- _WORK TO BE COMPLETED_:
Scan the data below and copy each line where "ordenação" occurs.

- _DATA TO PROCESS_:
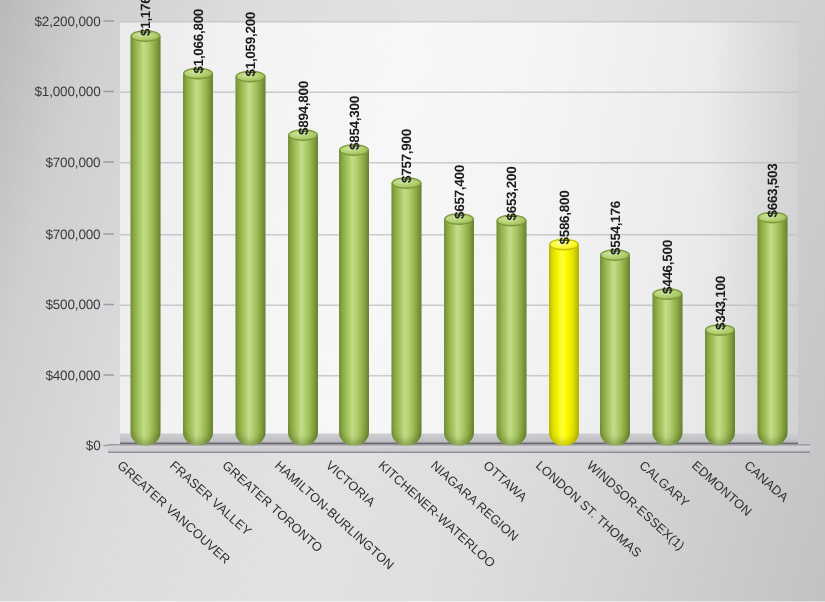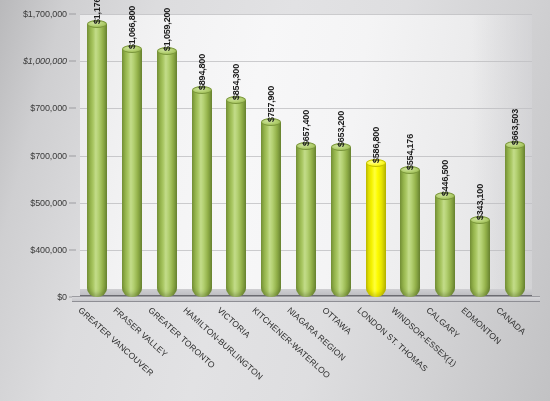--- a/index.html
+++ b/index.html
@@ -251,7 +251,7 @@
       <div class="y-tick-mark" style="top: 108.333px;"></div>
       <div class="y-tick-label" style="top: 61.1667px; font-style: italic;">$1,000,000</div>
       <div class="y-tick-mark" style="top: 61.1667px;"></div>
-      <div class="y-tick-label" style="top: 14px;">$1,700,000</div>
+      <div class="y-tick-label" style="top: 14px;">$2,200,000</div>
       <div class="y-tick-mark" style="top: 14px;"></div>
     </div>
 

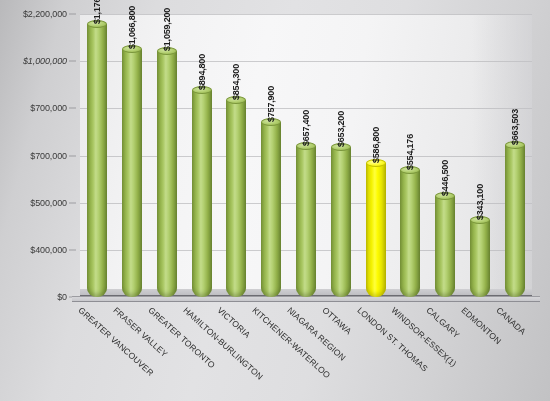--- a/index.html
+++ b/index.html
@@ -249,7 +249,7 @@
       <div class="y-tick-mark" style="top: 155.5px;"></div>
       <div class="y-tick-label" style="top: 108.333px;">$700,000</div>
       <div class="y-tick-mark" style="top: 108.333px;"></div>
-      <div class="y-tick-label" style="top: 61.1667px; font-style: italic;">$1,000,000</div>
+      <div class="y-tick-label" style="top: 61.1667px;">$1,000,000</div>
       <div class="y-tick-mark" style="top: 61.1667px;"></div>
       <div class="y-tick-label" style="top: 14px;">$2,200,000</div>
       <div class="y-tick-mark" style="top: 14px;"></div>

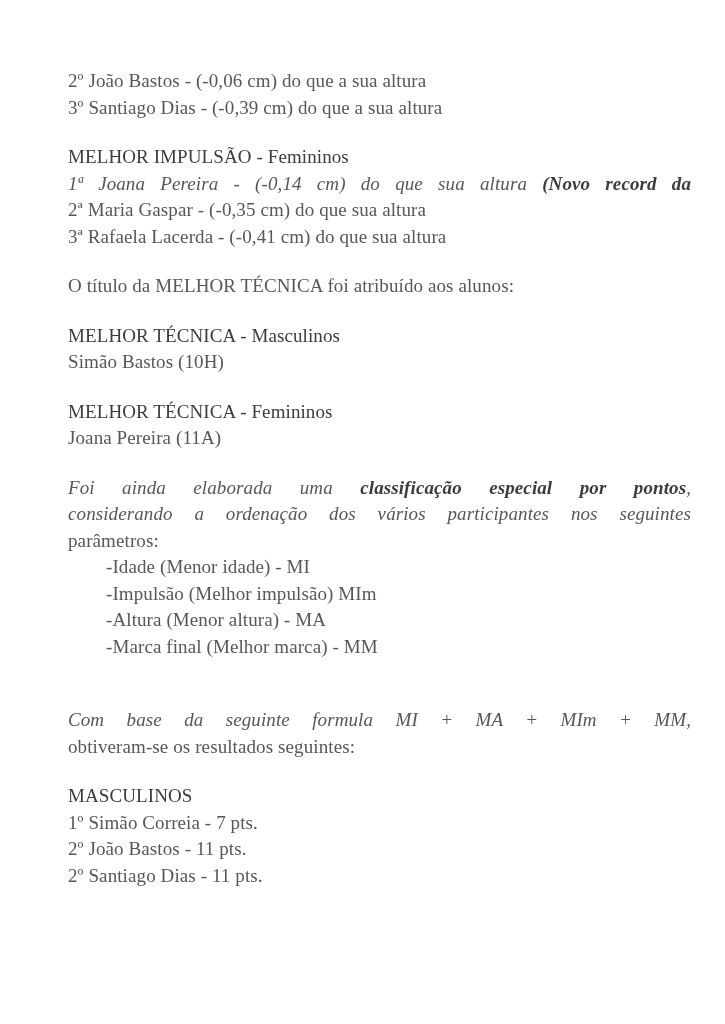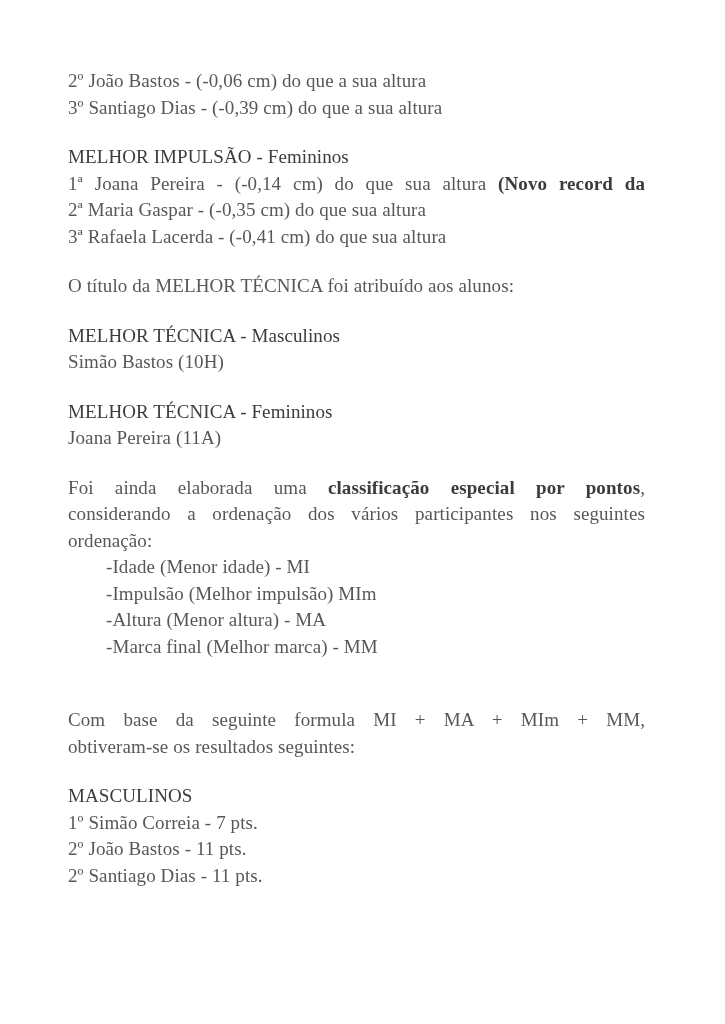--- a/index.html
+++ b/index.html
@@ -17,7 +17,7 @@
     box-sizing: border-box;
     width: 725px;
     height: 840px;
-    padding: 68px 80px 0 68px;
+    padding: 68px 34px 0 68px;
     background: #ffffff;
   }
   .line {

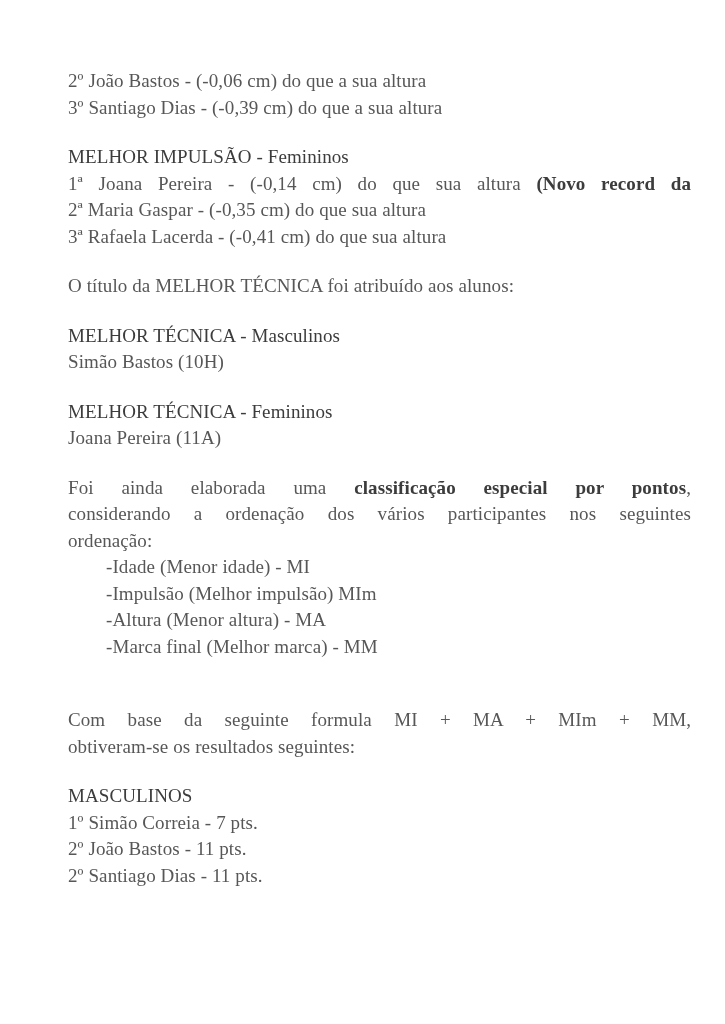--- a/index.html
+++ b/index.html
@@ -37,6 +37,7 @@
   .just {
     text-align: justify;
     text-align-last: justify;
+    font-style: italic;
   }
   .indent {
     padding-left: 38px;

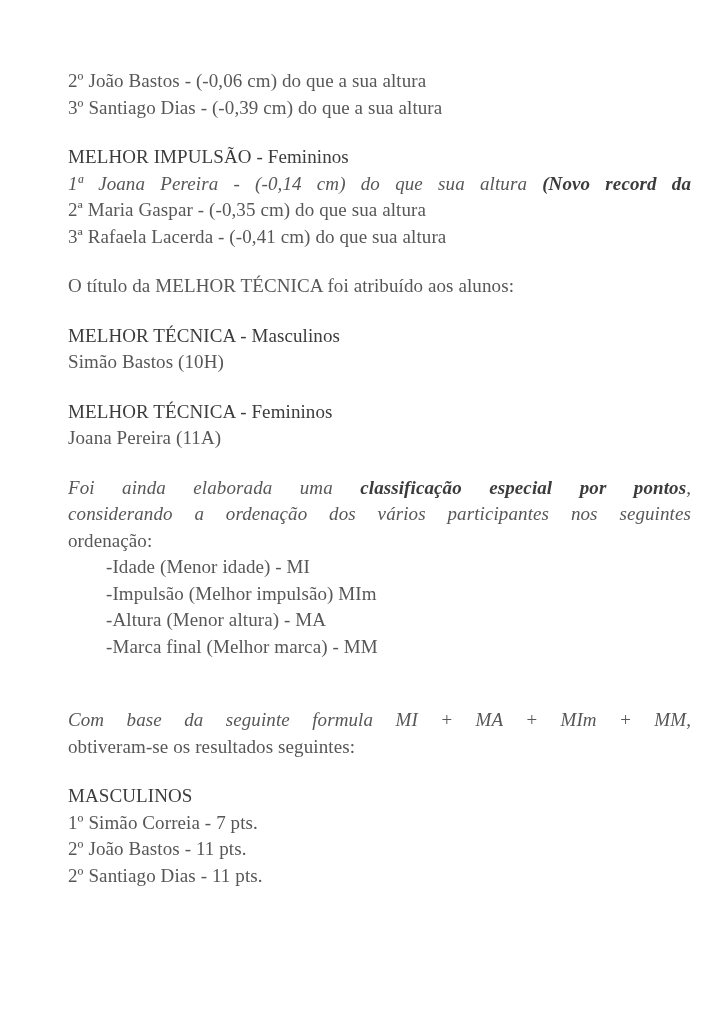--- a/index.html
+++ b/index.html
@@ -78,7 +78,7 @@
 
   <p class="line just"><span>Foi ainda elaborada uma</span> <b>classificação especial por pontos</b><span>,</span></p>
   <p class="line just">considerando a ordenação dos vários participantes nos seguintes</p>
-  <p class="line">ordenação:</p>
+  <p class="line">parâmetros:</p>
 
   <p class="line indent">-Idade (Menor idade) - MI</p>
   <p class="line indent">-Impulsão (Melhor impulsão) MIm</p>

- _EXERCISE RESPONSE_:
   <p class="line just">considerando a ordenação dos vários participantes nos seguintes</p>
-  <p class="line">ordenação:</p>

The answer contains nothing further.